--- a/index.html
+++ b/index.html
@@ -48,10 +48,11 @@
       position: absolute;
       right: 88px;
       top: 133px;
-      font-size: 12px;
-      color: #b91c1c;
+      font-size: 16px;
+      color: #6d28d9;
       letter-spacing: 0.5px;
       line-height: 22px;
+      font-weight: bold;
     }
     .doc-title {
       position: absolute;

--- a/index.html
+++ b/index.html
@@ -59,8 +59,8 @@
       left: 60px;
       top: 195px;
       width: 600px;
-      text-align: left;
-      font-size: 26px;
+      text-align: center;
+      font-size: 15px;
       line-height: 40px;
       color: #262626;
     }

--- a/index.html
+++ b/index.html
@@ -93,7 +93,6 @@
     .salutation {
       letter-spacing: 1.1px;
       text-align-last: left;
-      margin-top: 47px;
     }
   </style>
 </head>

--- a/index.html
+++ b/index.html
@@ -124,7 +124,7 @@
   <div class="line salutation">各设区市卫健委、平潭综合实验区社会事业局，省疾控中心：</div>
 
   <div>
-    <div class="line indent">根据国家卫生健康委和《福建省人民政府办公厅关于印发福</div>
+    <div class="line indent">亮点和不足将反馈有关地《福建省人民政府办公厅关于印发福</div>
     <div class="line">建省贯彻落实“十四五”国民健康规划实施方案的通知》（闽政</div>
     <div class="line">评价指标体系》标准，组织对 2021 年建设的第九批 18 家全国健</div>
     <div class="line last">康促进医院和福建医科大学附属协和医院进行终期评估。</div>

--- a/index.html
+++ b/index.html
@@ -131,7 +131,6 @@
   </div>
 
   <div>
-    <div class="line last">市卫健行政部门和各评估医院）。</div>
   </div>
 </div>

┄┄┄┄┄┄┄┄┄┄┄┄┄┄┄┄┄┄┄┄

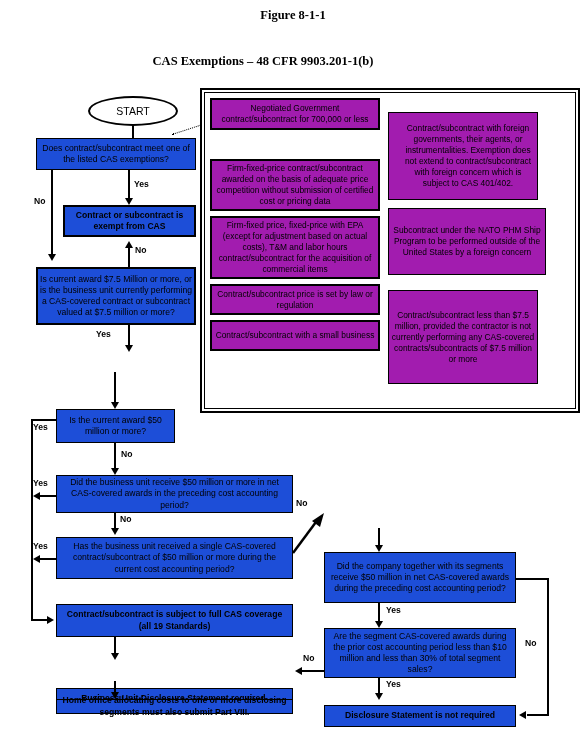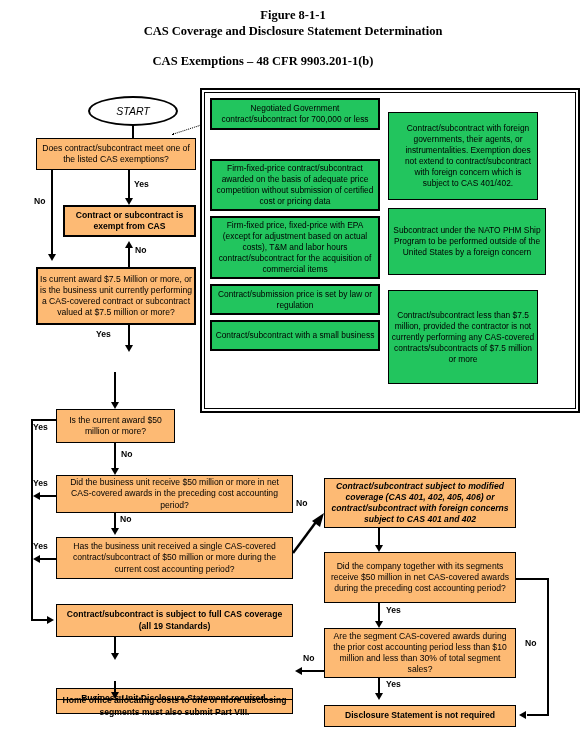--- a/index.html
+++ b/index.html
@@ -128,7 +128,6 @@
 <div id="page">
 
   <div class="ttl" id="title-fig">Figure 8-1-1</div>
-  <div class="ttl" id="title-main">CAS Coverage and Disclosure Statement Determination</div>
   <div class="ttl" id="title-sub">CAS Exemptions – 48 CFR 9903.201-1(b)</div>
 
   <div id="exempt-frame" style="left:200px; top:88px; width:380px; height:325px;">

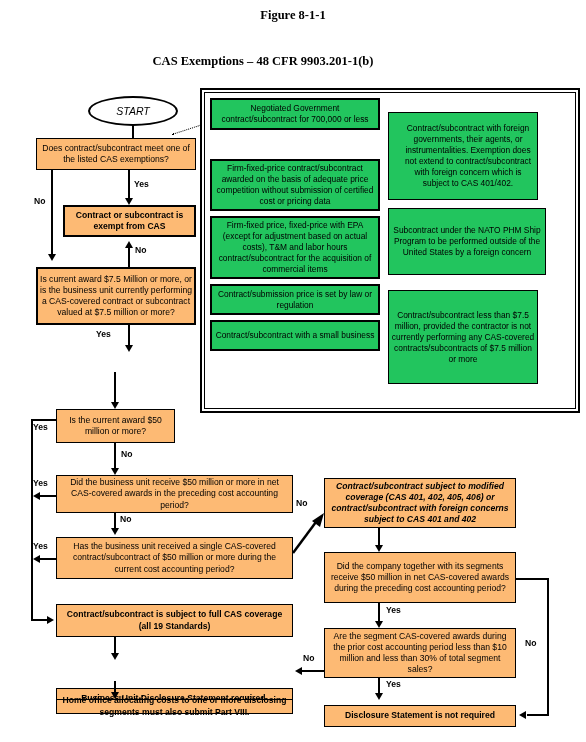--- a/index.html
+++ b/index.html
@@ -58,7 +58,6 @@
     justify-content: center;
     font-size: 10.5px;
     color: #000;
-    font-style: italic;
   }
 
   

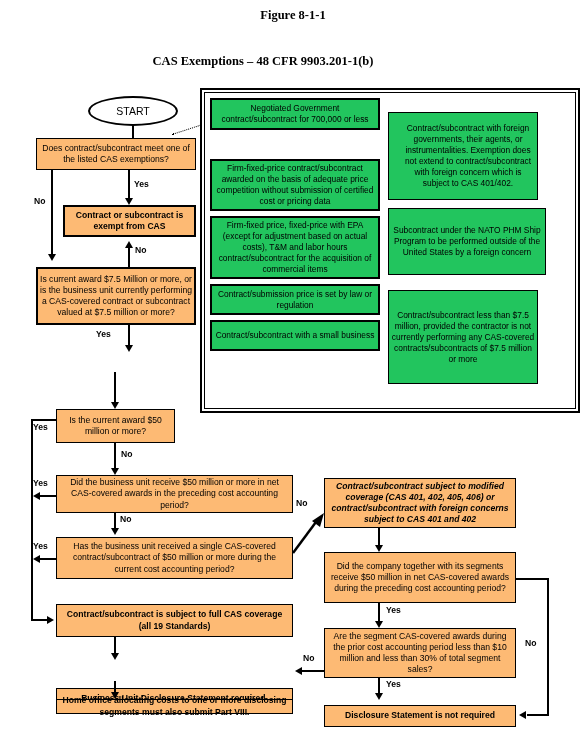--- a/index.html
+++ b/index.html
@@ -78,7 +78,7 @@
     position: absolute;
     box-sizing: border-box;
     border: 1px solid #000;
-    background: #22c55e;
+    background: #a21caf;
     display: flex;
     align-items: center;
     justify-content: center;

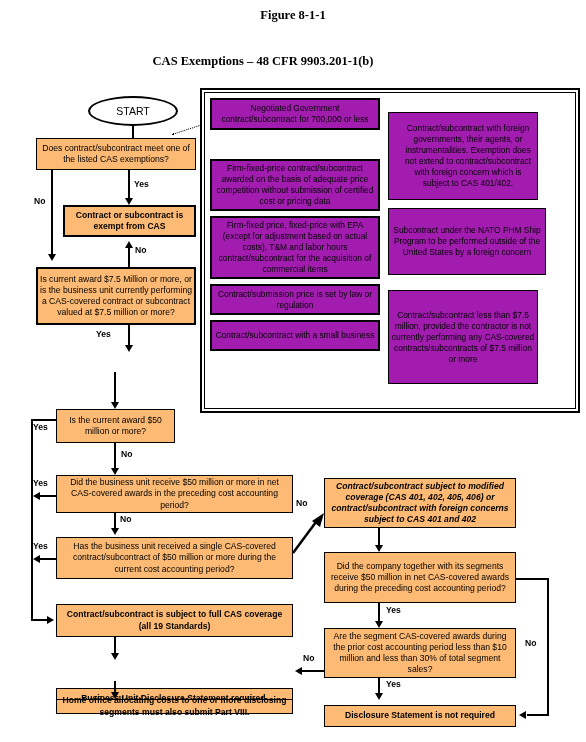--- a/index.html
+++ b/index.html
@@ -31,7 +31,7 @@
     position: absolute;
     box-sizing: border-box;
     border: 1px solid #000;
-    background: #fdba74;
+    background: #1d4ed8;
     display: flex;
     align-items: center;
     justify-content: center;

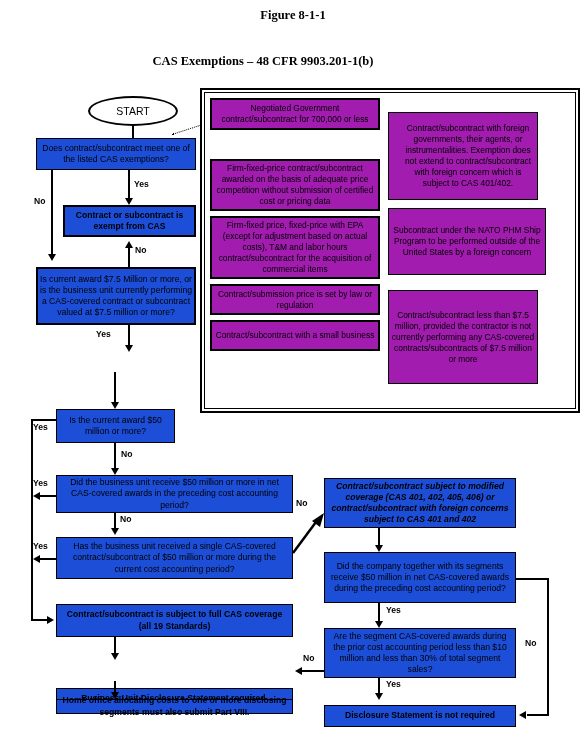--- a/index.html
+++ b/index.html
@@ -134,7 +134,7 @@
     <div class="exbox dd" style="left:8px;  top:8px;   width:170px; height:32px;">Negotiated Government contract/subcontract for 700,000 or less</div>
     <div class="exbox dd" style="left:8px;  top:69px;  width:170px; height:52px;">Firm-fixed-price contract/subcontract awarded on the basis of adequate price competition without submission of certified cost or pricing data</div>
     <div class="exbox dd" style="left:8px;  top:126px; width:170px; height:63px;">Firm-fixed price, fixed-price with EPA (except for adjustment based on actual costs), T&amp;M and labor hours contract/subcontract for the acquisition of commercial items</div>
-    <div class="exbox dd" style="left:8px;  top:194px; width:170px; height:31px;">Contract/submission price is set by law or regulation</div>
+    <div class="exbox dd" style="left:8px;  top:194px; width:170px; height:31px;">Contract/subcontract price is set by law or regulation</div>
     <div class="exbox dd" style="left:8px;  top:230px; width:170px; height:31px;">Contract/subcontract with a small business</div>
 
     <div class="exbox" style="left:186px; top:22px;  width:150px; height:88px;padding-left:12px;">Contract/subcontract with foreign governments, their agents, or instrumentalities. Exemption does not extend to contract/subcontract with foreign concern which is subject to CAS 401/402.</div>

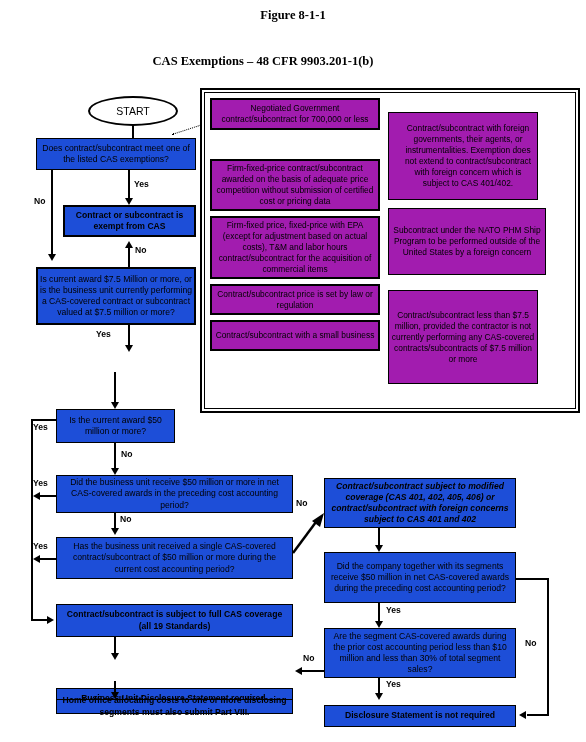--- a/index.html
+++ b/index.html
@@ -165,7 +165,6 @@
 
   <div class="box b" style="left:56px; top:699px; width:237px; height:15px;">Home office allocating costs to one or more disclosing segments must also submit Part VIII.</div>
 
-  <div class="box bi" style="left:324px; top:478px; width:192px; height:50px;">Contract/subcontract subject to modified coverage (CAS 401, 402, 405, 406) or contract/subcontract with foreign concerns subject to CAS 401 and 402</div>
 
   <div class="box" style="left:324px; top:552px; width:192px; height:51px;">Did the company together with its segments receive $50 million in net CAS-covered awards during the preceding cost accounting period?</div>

┄┄┄┄┄┄┄┄┄┄┄┄┄┄┄┄┄┄┄┄

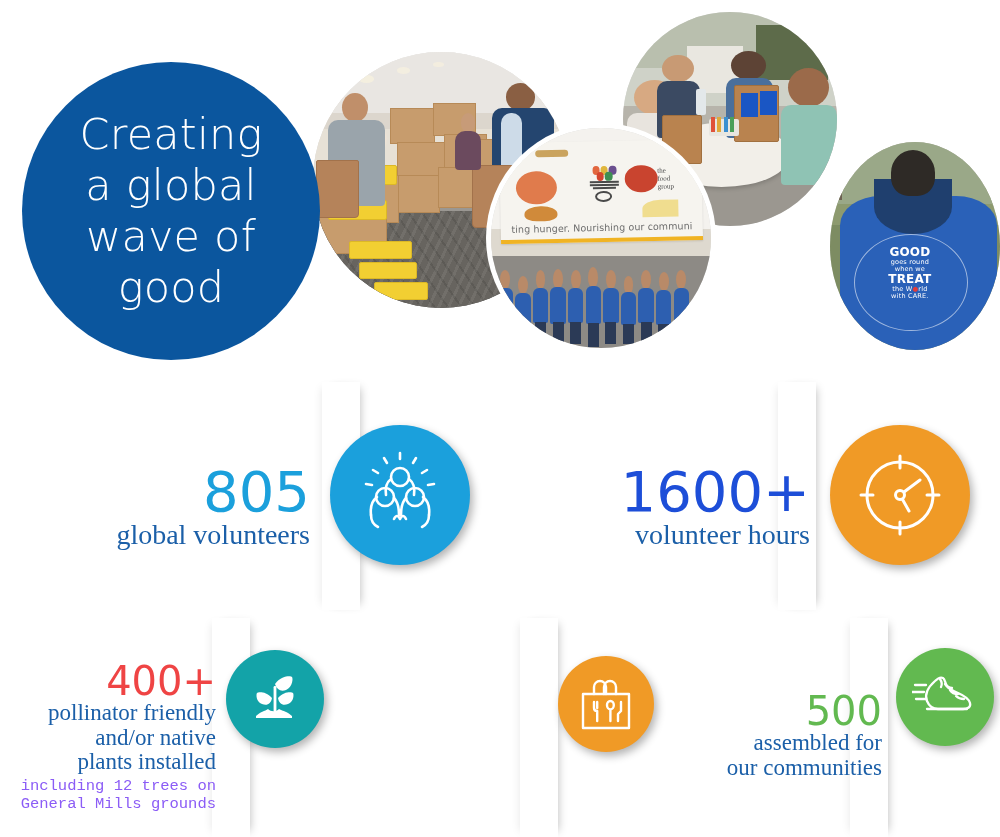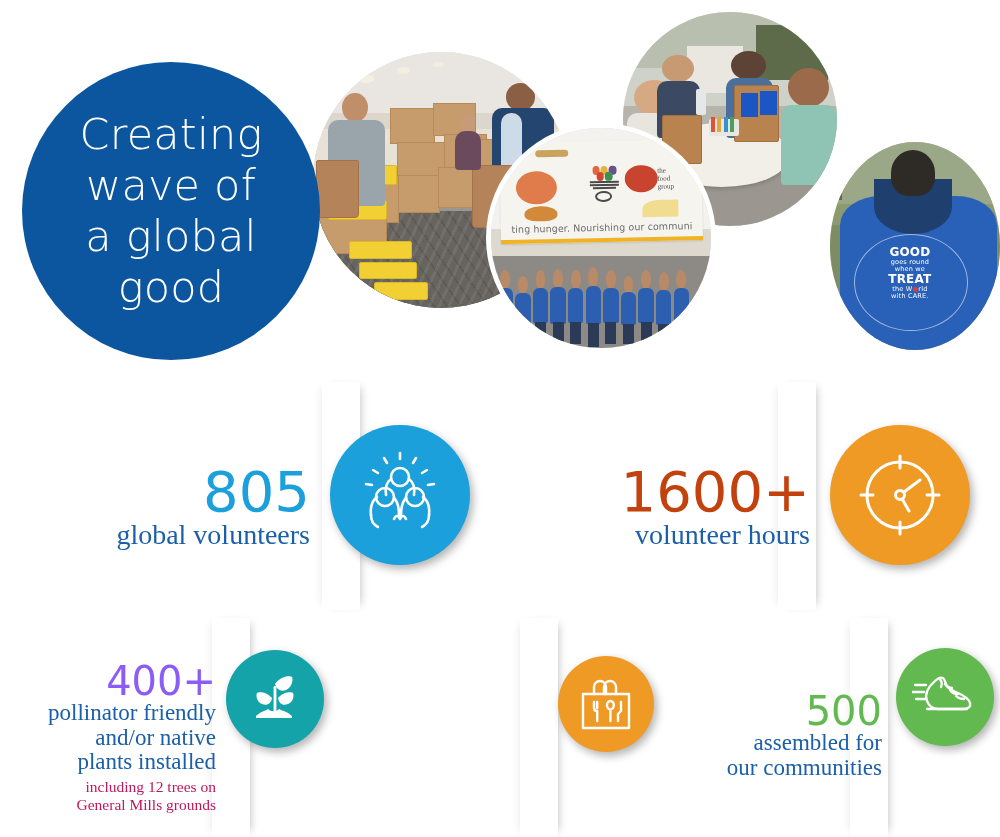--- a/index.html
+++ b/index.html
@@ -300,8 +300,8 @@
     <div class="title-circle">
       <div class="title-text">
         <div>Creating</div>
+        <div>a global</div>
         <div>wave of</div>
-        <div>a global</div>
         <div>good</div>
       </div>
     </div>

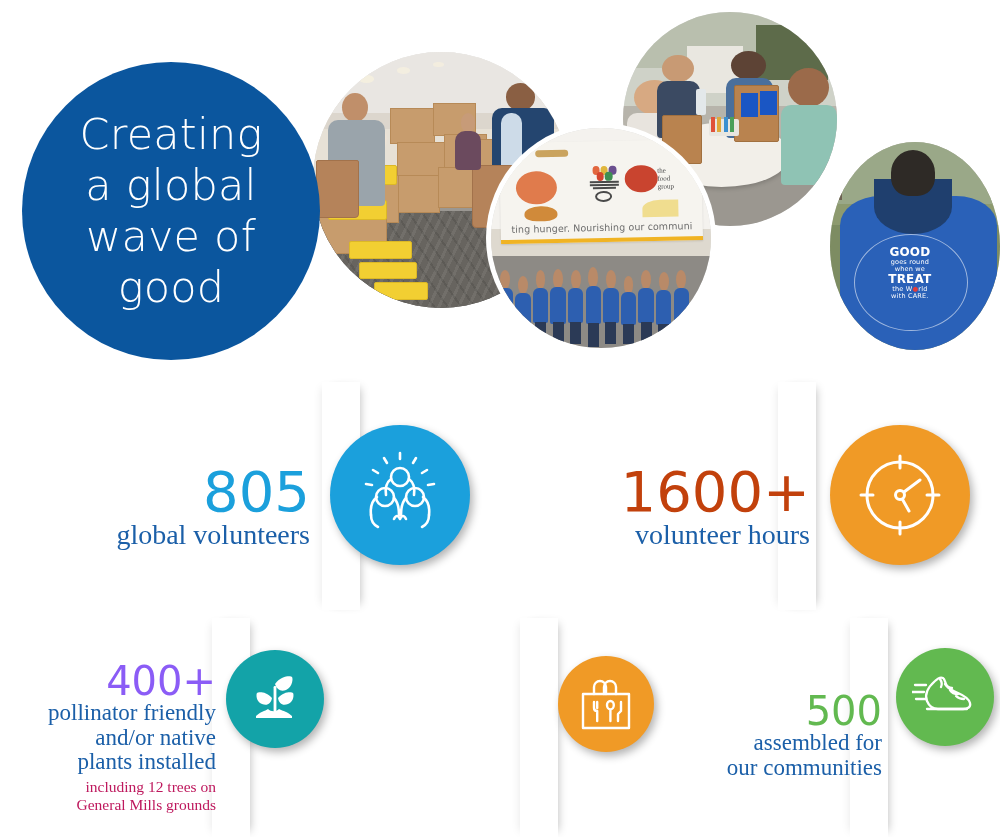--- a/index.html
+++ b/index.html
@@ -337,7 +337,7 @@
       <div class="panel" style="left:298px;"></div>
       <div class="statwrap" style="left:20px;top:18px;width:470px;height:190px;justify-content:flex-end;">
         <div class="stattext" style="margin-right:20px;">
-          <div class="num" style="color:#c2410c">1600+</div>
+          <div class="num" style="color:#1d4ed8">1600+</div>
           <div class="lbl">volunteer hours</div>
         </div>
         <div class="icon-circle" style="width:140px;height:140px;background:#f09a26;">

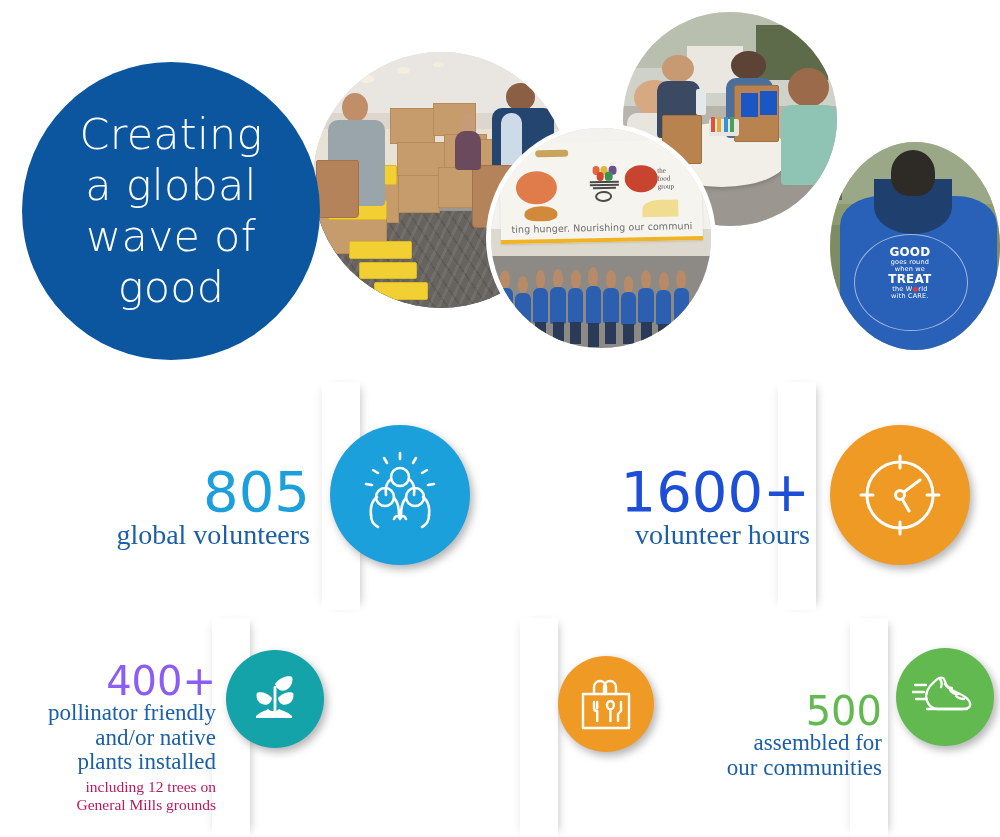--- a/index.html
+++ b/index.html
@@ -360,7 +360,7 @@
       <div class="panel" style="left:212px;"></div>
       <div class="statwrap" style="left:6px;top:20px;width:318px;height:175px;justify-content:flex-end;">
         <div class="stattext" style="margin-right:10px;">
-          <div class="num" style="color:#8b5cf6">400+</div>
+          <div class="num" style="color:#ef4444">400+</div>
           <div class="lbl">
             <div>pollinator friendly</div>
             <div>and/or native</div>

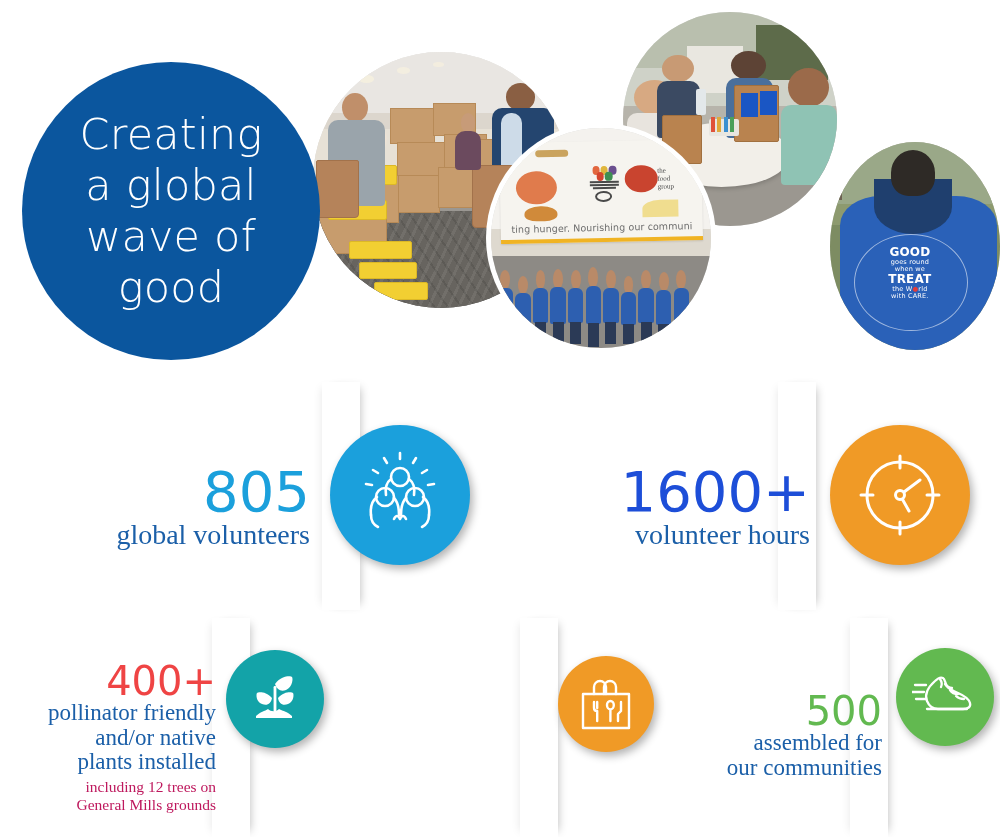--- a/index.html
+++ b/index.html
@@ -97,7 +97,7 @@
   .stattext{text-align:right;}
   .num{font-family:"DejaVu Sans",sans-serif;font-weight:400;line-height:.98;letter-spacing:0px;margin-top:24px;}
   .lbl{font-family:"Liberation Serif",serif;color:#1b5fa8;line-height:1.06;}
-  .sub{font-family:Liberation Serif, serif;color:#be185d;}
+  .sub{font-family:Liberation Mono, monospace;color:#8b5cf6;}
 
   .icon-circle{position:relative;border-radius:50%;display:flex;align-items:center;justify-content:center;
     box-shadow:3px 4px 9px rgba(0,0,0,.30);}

┄┄┄┄┄┄┄┄┄┄┄┄┄┄┄┄┄┄┄┄

> [Goal of the exercise]: Where the line holding "right: 88px;" appears in the listing above, start reproducing exactly, and end with the line holding "top: 195px;".

> [Written response]:
       right: 88px;
       top: 133px;
-      font-size: 12px;
-      color: #b91c1c;
+      font-size: 16px;
+      color: #6d28d9;
       letter-spacing: 0.5px;
       line-height: 22px;
+      font-weight: bold;
     }
     .doc-title {
       position: absolute;

--- a/index.html
+++ b/index.html
@@ -59,8 +59,8 @@
       left: 60px;
       top: 195px;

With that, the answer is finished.